MPI Libraries - ciemat-tic/codec GitHub Wiki

We are currently using MVAPICH2.2 and OpenMPI.

Basic idea for this configuratiom:

  • user compiles with "mpicc" to use mvapich, or with "openmpi-mpicc" to use openMPI
  • we want to have MPI libraries integrated with slurm. This means that commands like "mpiexec" do NOT exist. Instead, jobs have to be executed like "srun -n 2 myTask".
  • as both libraries have the same interface, PMI2, Slurm just needs to use that API on the parallel applications, and the application itself will use the library it is linked against.

MVAPICH

Compilation

You need to have $LID_LIBRARY_PATH with slurm libs.

echo $LD_LIBRARY_PATH
/mvapich2/lib:/mvapich2/libexec:/mvapich2/include:/dmtcp/lib:/slurm/lib:/slurm/include:

if not, set them in /etc/profile.
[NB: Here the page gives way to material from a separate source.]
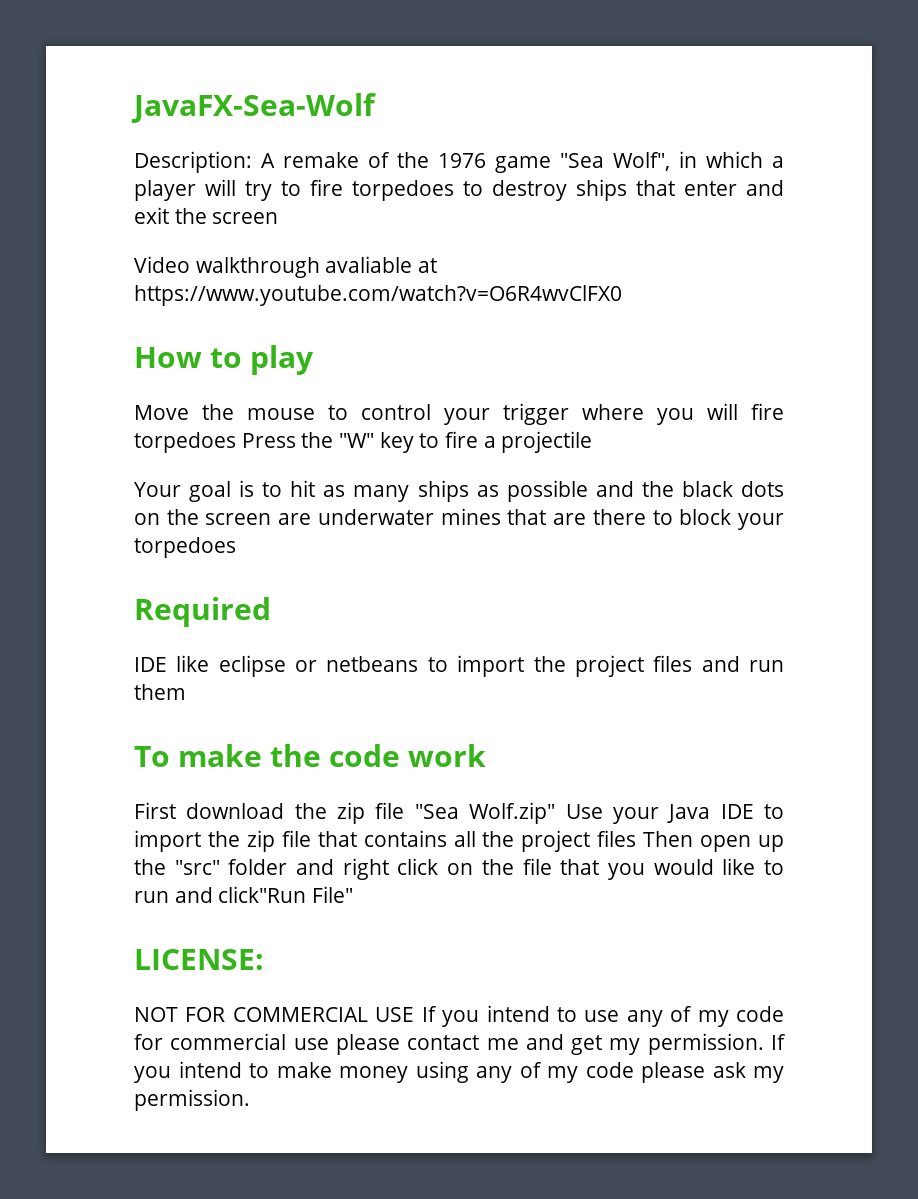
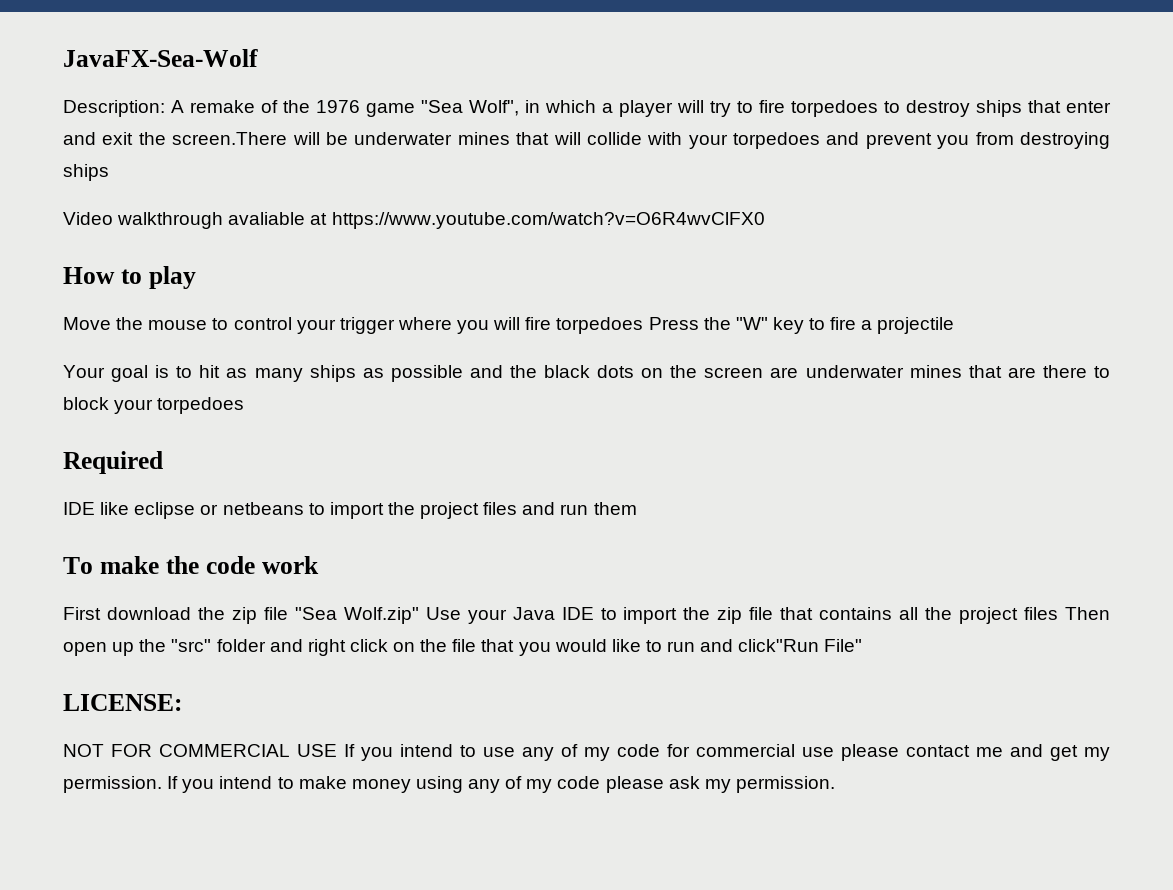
- Description: A remake of the 1976 game "Sea Wolf", in which a player will try to fire torpedoes to destroy ships that enter and exit the screen
+ Description: A remake of the 1976 game "Sea Wolf", in which a player will try to fire torpedoes to destroy ships that enter and exit the screen.There will be underwater mines that will collide with your torpedoes and prevent you from destroying ships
Including mvapich, slurm and DMTCP, mine looks like:

#SLURM
export PATH=/slurm/bin:/slurm/sbin/:$PATH
export LD_LIBRARY_PATH=/slurm/lib:/slurm/include:$LD_LIBRARY_PATH

#DMTCP
export PATH=/dmtcp/bin:$PATH
export LD_LIBRARY_PATH=/dmtcp/lib:$LD_LIBRARY_PATH

#MVAPICH
export PATH=/mvapich2/bin:$PATH
export LD_LIBRARY_PATH=/mvapich2/lib:/mvapich2/libexec:/mvapich2/include:$LD_LIBRARY_PATH
export MV2_ENABLE_AFFINITY=0
export MV2_DEBUG_SHOW_BACKTRACE=1
export MV2_ON_DEMAND_THRESHOLD=1

#RUNTIME
export LIBRARY_PATH=$LD_LIBRARY_PATH

A couple of required libs:

yum install libibverbs-devel gcc-gfortran byacc

Command is:

 $ ./configure --prefix=/home/localsoft/mvapich2 --disable-mcast --with-slurm=/home/localsoft/slurm --with-pmi=slurm --with-pm=none -enable-fortran=all --enable-cxx --enable-timing=none --enable-debuginfo --enable-mpit-pvars=all --enable-check-compiler-flags --enable-threads=multiple --enable-weak-symbols --enable-fast-install --enable-g=dbg --enable-error-messages=all --enable-error-checking=all

make 

make install

Errors

if this error is displayed when running anything

[root@slurmDev tests]# mpiexec ./helloWorldMPI
Warning! : Core id 32615 does not exist on this architecture!
CPU Affinity is undefined
Error parsing CPU mapping string
INTERNAL ERROR: invalid error code ffffffff (Ring Index out of range) in MPIDI_CH3I_set_affinity:2391
[cli_0]: aborting job:
Fatal error in MPI_Init:
Other MPI error, error stack:
MPIR_Init_thread(514):
MPID_Init(370).......:

Then this has to be set as enviornment variable. I put it directly in /etc/profile

export MV2_ENABLE_AFFINITY=0

OpenMPI

OpenMPI is configured AFTER mvapich.

Compilation

 ./configure --prefix=/home/localsoft/openmpi --with-pmi=/home/localsoft/slurm/

make

make install

Problem is that openMPI and mvapich commands are the same. In order to avoid conflicts, we create a symbolic link to the compiler. Then, we create another link to a configuration file.

#in openMPI root folder
mkdir bin_renamed
cd bin_renamed
ln -s ../bin/mpicc openmpi-mpicc

cd share/openmpi
ln -s mpicc-wrapper-data.txt openmpi-mpicc-wrapper-data.txt

What will happen is that Slurm will use a standard API to call to MPI both on OpenMPI and MVAPICH. The application will see the library it is linked against and use it.